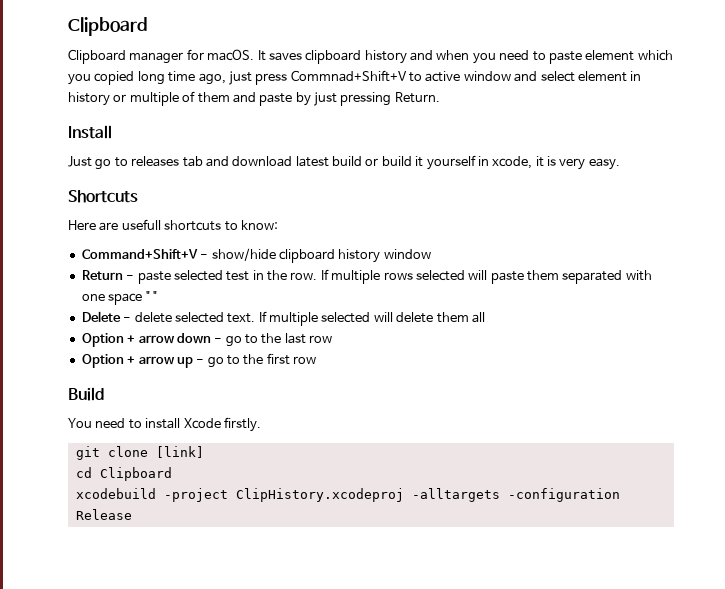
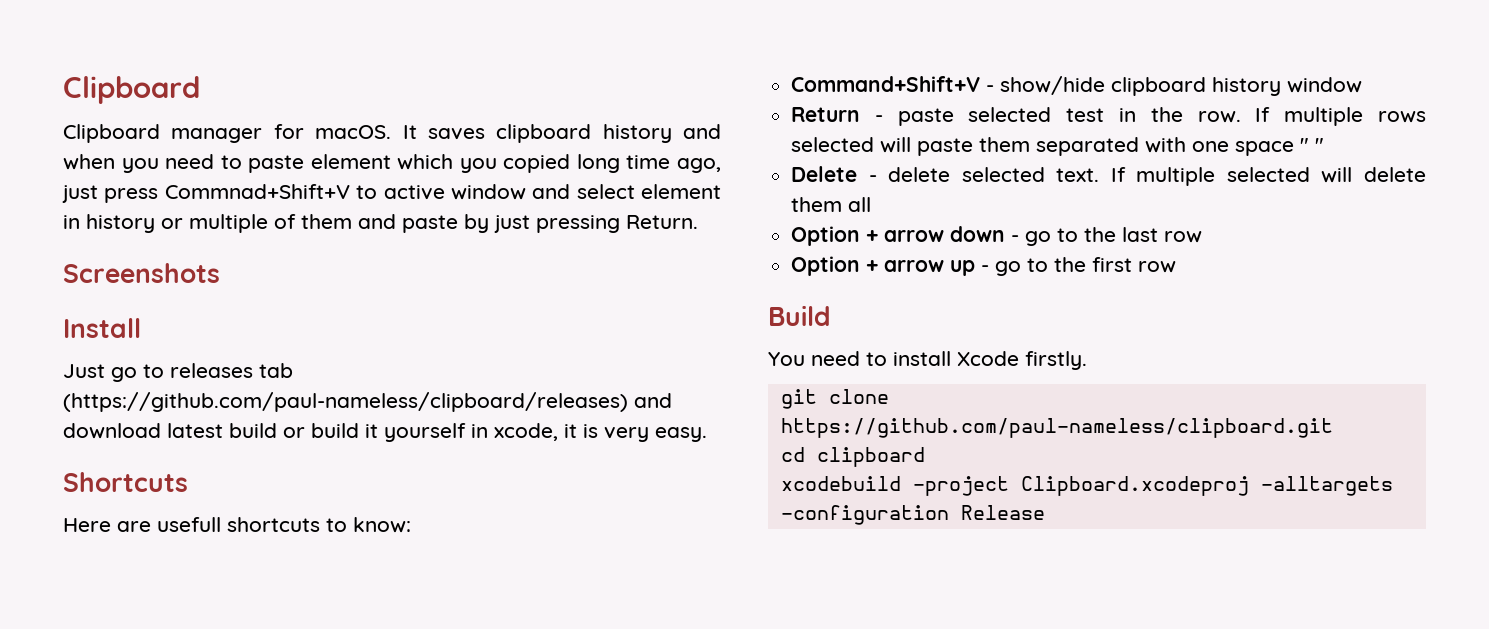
(440, 97) none -> [63,263,220,283] // Screenshots
(203, 161) none -> [63,392,628,412] (https://github.com/paul-nameless/clipboard/releases)
[155,446,204,458] [link] -> [780,418,1333,438] https://github.com/paul-nameless/clipboard.git
[99,467,172,481] Clipboard -> [816,447,925,467] clipboard
[235,488,404,502] ClipHistory.xcodeproj -> [1020,476,1249,496] Clipboard.xcodeproj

-*-*-

# Required action
The exact lines from the beginning of the data through the one that contains "[99,467,172,481] Clipboard ->" must be given again, both ends included, and pictures must be left out.

# Expected answer
(440, 97) none -> [63,263,220,283] // Screenshots
(203, 161) none -> [63,392,628,412] (https://github.com/paul-nameless/clipboard/releases)
[155,446,204,458] [link] -> [780,418,1333,438] https://github.com/paul-nameless/clipboard.git
[99,467,172,481] Clipboard -> [816,447,925,467] clipboard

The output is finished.